Die Führungskräfte sollten ihren Mitarbeitern Leistungen und eine hohe Arbeits- sowie funktionsbezogene Einsatzbreite abfordern, ihnen aber auch Feedback zu ihrer jeweiligen „Employability“ geben. Dies kann zum Beispiel im Rahmen von Employability-Gesprächen erfolgen. Aufgabe der Mitarbeiter hingegen ist es, sich selbstverantwortlich um die eigene Arbeitsmarktfitness zu sorgen, in Bezug auf ihre körperliche und mentale Leistungsfähigkeit ebenso wie in Bezug auf ihre fachlichen Kompetenzen.
Stufenweise vorgehen
Um sich gegen die Auswirkungen des demografischen Wandels zu wappnen, sollten Unternehmen in Phasen vorgehen und entsprechende Maßnahmen umsetzen (vgl. Grafik 2).
In der ersten Phase können dazu Maßnahmen wie eine Zukunftskonferenz, ein Demografiecheck oder die Formulierung einer Demografie-Personalpolitik gehören. Daraus könnten im nächsten Schritt konkrete Maßnahmen wie etwa die Einführung von Employability-Gesprächen, Karriere-Checks und präventive Gesundheitsprogramme resultieren.
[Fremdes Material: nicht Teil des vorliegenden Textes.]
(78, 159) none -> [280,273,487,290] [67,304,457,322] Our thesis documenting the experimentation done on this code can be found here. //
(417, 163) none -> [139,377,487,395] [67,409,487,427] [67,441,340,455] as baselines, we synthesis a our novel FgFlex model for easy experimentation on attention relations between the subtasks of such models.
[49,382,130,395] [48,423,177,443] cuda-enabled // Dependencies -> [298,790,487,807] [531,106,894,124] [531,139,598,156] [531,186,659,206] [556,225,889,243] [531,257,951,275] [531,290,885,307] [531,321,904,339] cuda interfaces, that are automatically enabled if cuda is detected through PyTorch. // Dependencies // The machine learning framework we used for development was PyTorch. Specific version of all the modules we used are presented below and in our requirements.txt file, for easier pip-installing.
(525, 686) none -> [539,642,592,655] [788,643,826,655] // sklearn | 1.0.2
Nachfolgeplanungen, sogenannte „PerspektivSeminare“ und Wissensmanagement zur Know-how-Sicherung zum Beispiel gehören zur dritten Phase.
Neben der Auswahl der jeweils für ein Unternehmen geeigneten Maßnahmen kommt es vor allem darauf an, einen intergenerativen Prozess im Management zu installieren. Nicht allein der Einsatz eines einzelnen (richtigen) Tools oder Trainings bringen die Ergebnisse, diese hängen immer davon ab, wie nachhaltig der Prozess ist.
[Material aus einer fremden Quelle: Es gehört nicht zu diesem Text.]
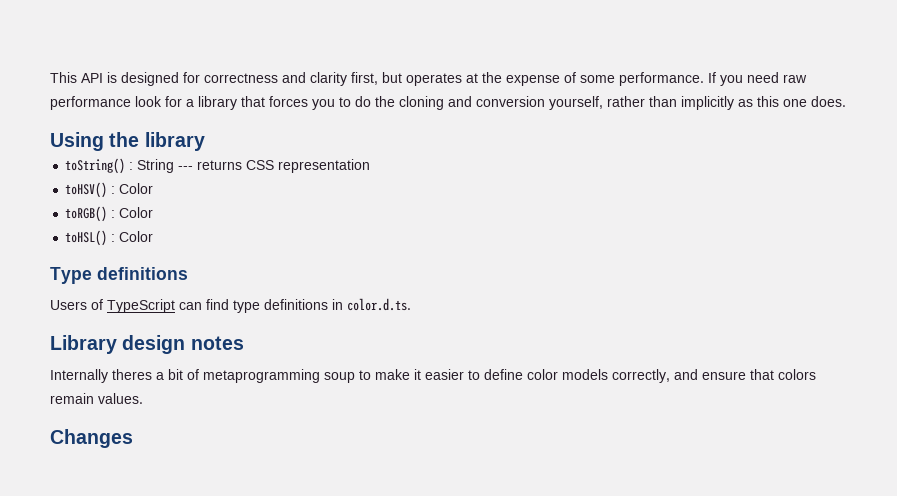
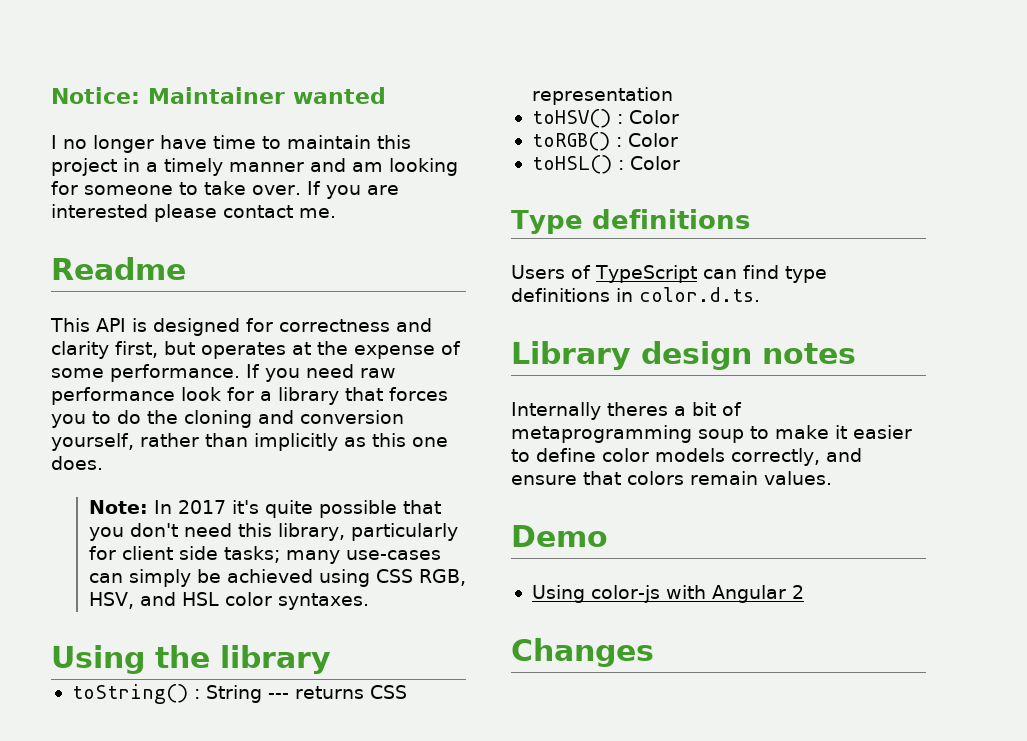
(50, 77) none -> [51,87,386,104] [51,135,411,153] [51,158,458,176] [51,181,399,199] [51,204,336,222] [51,257,186,280] Notice: Maintainer wanted // I no longer have time to maintain this project in a timely manner and am looking for someone to take over. If you are interested please contact me. // Readme //
(846, 101) none -> [88,500,441,518] [88,523,458,541] [88,546,441,564] [88,569,466,587] [88,592,369,610] // Note: In 2017 it's quite possible that you don't need this library, particularly for client side tasks; many use-cases can simply be achieved using CSS RGB, HSV, and HSL color syntaxes.
(143, 398) none -> [511,525,608,547] [531,585,804,603] // Demo // Using color-js with Angular 2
Um diese Nachhaltigkeit von vornherein sicherzustellen, empfiehlt es sich, am Anfang die Anforderungen aus dem Businessplan zu ermitteln, anschließend die relevanten Altersstrukturen für Kernfunktionen und Schlüsselfunktionen zu analysieren sowie Portfolios zur Situation der Mitarbeiter zu erheben. Nun gilt es, eine nachhaltige Personalpolitik zu formulieren und konkrete Maßnahmen für Unternehmen und Mitarbeiter abzuleiten.
Mitarbeitergespräche weisen den Weg
Ein Kerninstrument dabei ist das Employability-Gespräch. Im Idealfall führen die Vorgesetzten zumindest mit den Mitarbeitern, die älter als 45 Jahre sind und Kernfunktionen beziehungsweise Schlüsselfunktionen einnehmen, regelmäßig alle drei bis fünf Jahre diese Perspektivgespräche. Einerseits sollen diese Gespräche zeigen, wie attraktiv das Unternehmen aus Sicht der befragten Mitarbeiter ist, wie sie die Qualität der Führung empfinden und in welchem Maße ihre Aufgaben sie motivieren.
In Managementrunden erfolgt dann der Abgleich des Businessplans mit den Ergebnissen dieser Employability-Gespräche. Auf diese Weise soll festgestellt werden, welche der erforderlichen Kompetenzen, insbesondere in den Kernfunktionen, quantitativ und qualitativ gefährdet sind. Abhängig von den Bewertungen können dann konkrete Maßnahmen verabschiedet werden, um die Zukunftsfähigkeit des Unternehmens zu sichern.
Zu den Employability-Maßnahmen können zum Beispiel Gesundheits-Checkups, Inhouseplacements, HR-Planungsworkshops zum Talentmanagement, aber auch Seminare gehören wie etwa „50+ Reife Leistung – Was mich erfolgreich macht“ oder „60+ Neue Perspektiven entwickeln“.
In der Regel ist, wie schon erwähnt, davon auszugehen, dass der demografische Wandel es auch erforderlich macht, die vorhandenen Personalinstrumente (Beurteilung, Employabilitygespräche etc.), die Maßnahmen der Personalentwicklung sowie die Personalsysteme (Entgelt, Arbeitszeit) der veränderten Situation anzupassen. Wird darüber hinaus ein nachhaltiger, intergenerativer Prozess implementiert, sichert dies nicht nur die Beschäftigungsfähigkeit der Mitarbeiter. Ebenfalls werden sich deren Leistungs- und Einsatzbereitschaft sowie deren Arbeitszufriedenheit deutlich erhöhen. Unternehmen können also zwei Fliegen (Demografiefestigkeit und Motivation) mit einer Klappe schlagen.